In the late 20th and early 21st centuries, there has been a strong cultural push toward productivity, success, and image. Social media has amplified comparison and performance, while many people quietly battle burnout, anxiety, and a feeling of disconnection. In that climate, a quote like "We must try, live, create, feel, grow and love" reads almost like a gentle protest against becoming a machine for tasks and expectations.

Instead of focusing on external achievement, the quote outlines an inner path: effort, presence, creativity, emotional honesty, personal evolution, and relationship. It makes sense in a world where many people are asking deeper questions: What is my life for? Who am I beyond my roles? Why do I feel numb even when everything looks "fine" from the outside?

These words are widely shared online, often detached from their original setting, because they speak clearly to a common hunger: the wish not just to get through your life, but to actually inhabit it with courage and warmth.

About Bryant McGill

Bryant McGill, who was born in 1969, is an American author, activist, and motivational writer. He is best known for short, direct sayings about compassion, personal power, and inner freedom that circulate widely in books, talks, and online spaces. His work often blends encouragement with a kind of gentle challenge, urging you to take responsibility for your inner life rather than waiting for the world to change first.

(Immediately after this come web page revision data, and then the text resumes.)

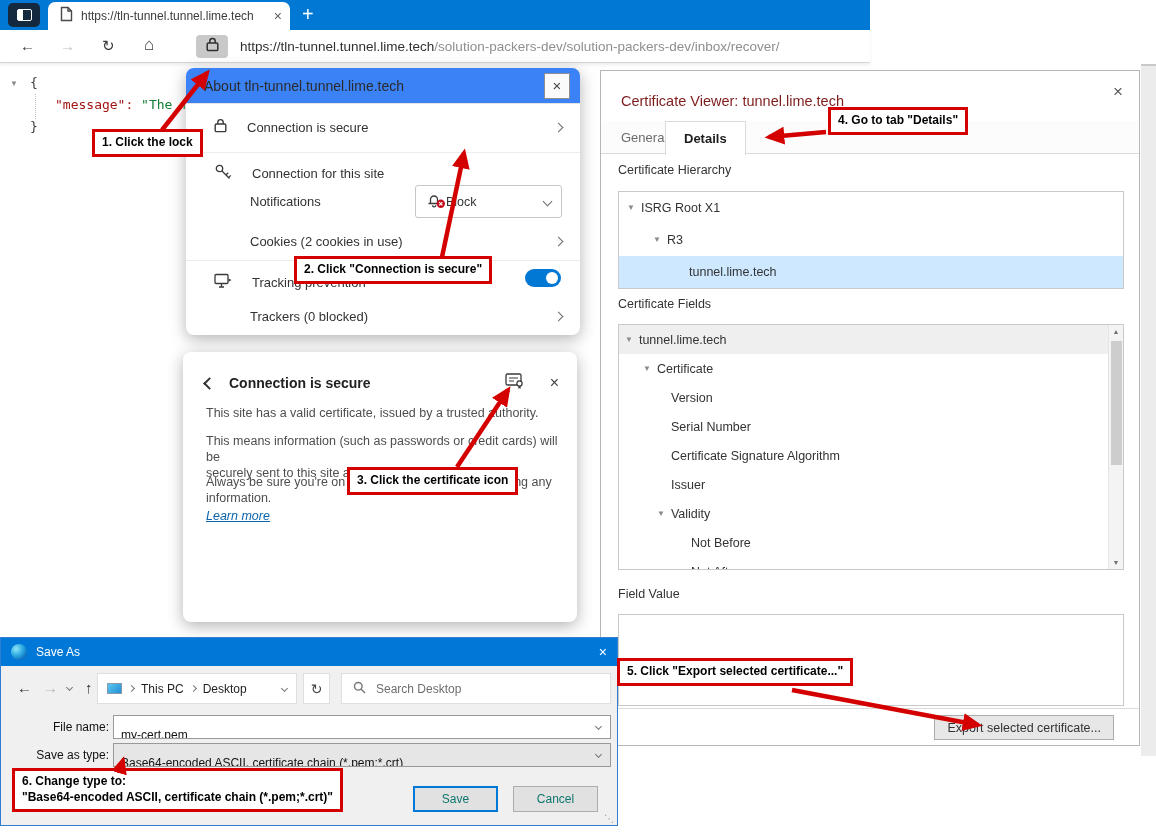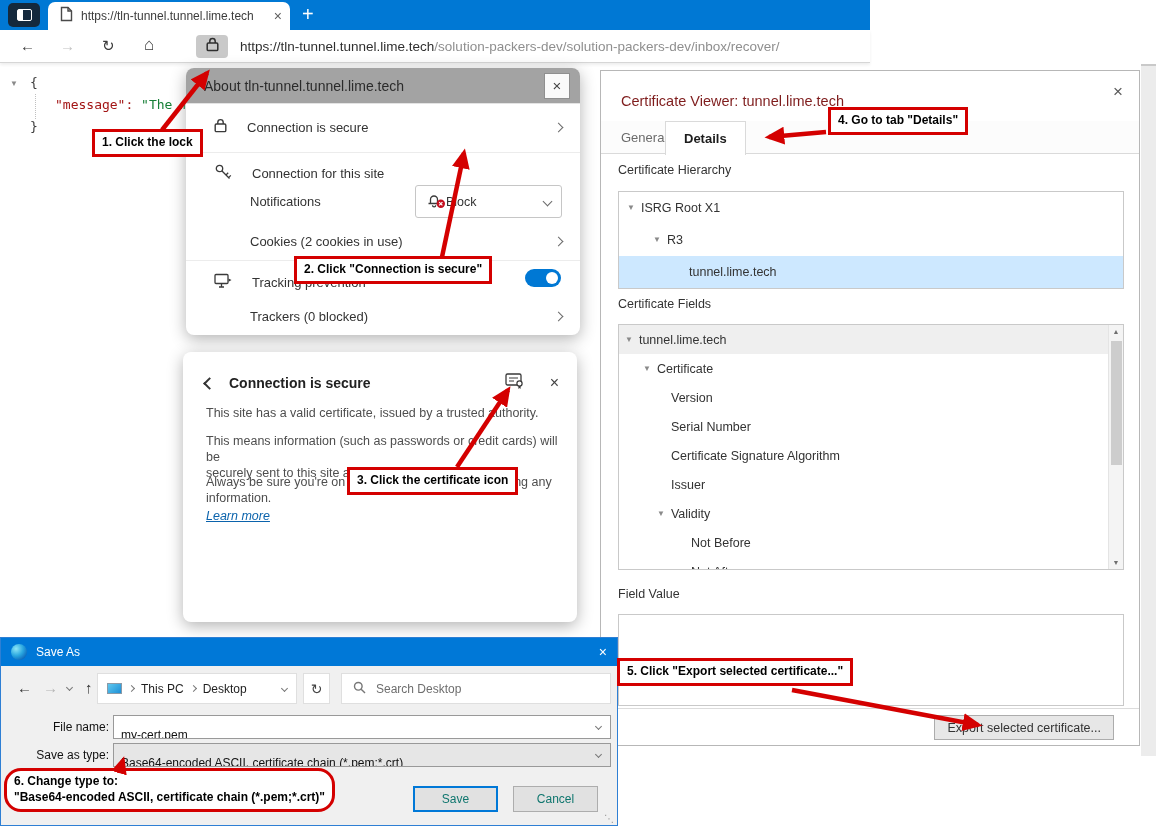--- a/index.html
+++ b/index.html
@@ -31,7 +31,7 @@
   
   .popup { position:absolute; background:#fff; border-radius:8px; box-shadow:0 4px 16px rgba(0,0,0,.30); z-index:10; }
   #about { left:186px; top:68px; width:394px; height:267px; }
-  .ap-head { height:36px; background:#a3a3a3; border-radius:8px 8px 0 0; border-bottom:1px solid #e3e3e3; display:flex; align-items:center; padding:0 10px 0 18px; font-size:14px; color:#2b2b2b; }
+  .ap-head { height:36px; background:#3b82f6; border-radius:8px 8px 0 0; border-bottom:1px solid #e3e3e3; display:flex; align-items:center; padding:0 10px 0 18px; font-size:14px; color:#2b2b2b; }
   .ap-x { margin-left:auto; width:26px; height:26px; border:1px solid #8f8f8f; display:flex; align-items:center; justify-content:center; font-size:15px; color:#444; background:#fafafa; }
   .ap-row { position:absolute; left:28px; right:18px; height:30px; display:flex; align-items:center; gap:20px; font-size:13px; color:#333; }
   .ap-div { position:absolute; left:0; right:0; border-top:1px solid #ececec; }

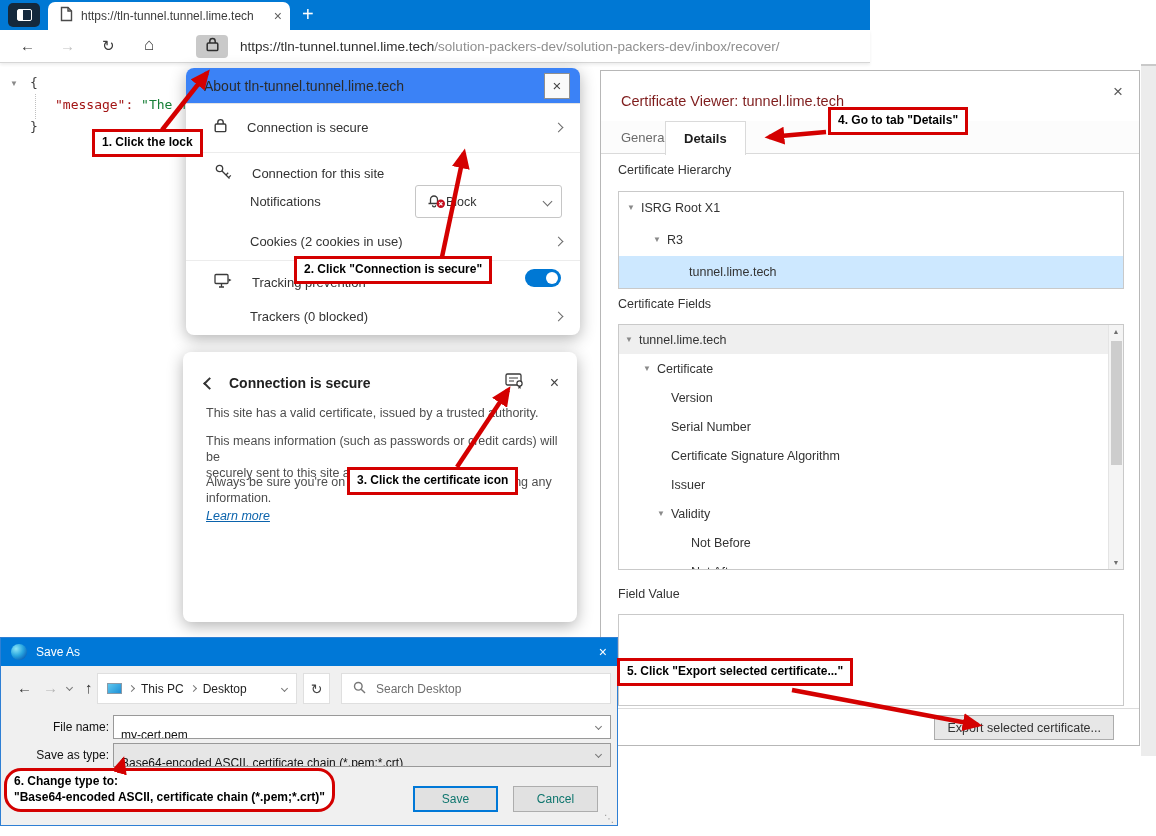--- a/index.html
+++ b/index.html
@@ -337,7 +337,7 @@
 <div class="anno" style="left:347px;top:467px;">3. Click the certificate icon</div>
 <div class="anno" style="left:828px;top:107px;">4. Go to tab "Details"</div>
 <div class="anno" style="left:617px;top:658px;">5. Click "Export selected certificate..."</div>
-<div class="anno" style="left:4px;top:768px;border-radius:17px;">6. Change type to:
+<div class="anno" style="left:12px;top:768px;">6. Change type to:
 "Base64-encoded ASCII, certificate chain (*.pem;*.crt)"</div>
 
 <svg id="arrows" width="1156" height="836">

McGill has written about topics such as self-worth, peace, emotional healing, and the importance of kindness. He is remembered not so much for complex theories as for offering simple phrases that people can hold onto in difficult moments. His words tend to be accessible, the sort you might read quickly but then find yourself returning to when life feels confusing or heavy.

The quote "We must try, live, create, feel, grow and love" reflects his broader outlook. It emphasizes agency: you are not powerless; you can choose to engage with your life. It also reflects his belief in wholeness. You are more than your productivity or your pain; you are someone capable of effort, presence, creativity, emotional depth, transformation, and care.

In a noisy culture full of advice and pressure, McGill’s voice leans toward humane simplicity. He invites you back to basic human actions that matter more than they first appear: the quiet courage to keep trying, the tenderness to keep loving.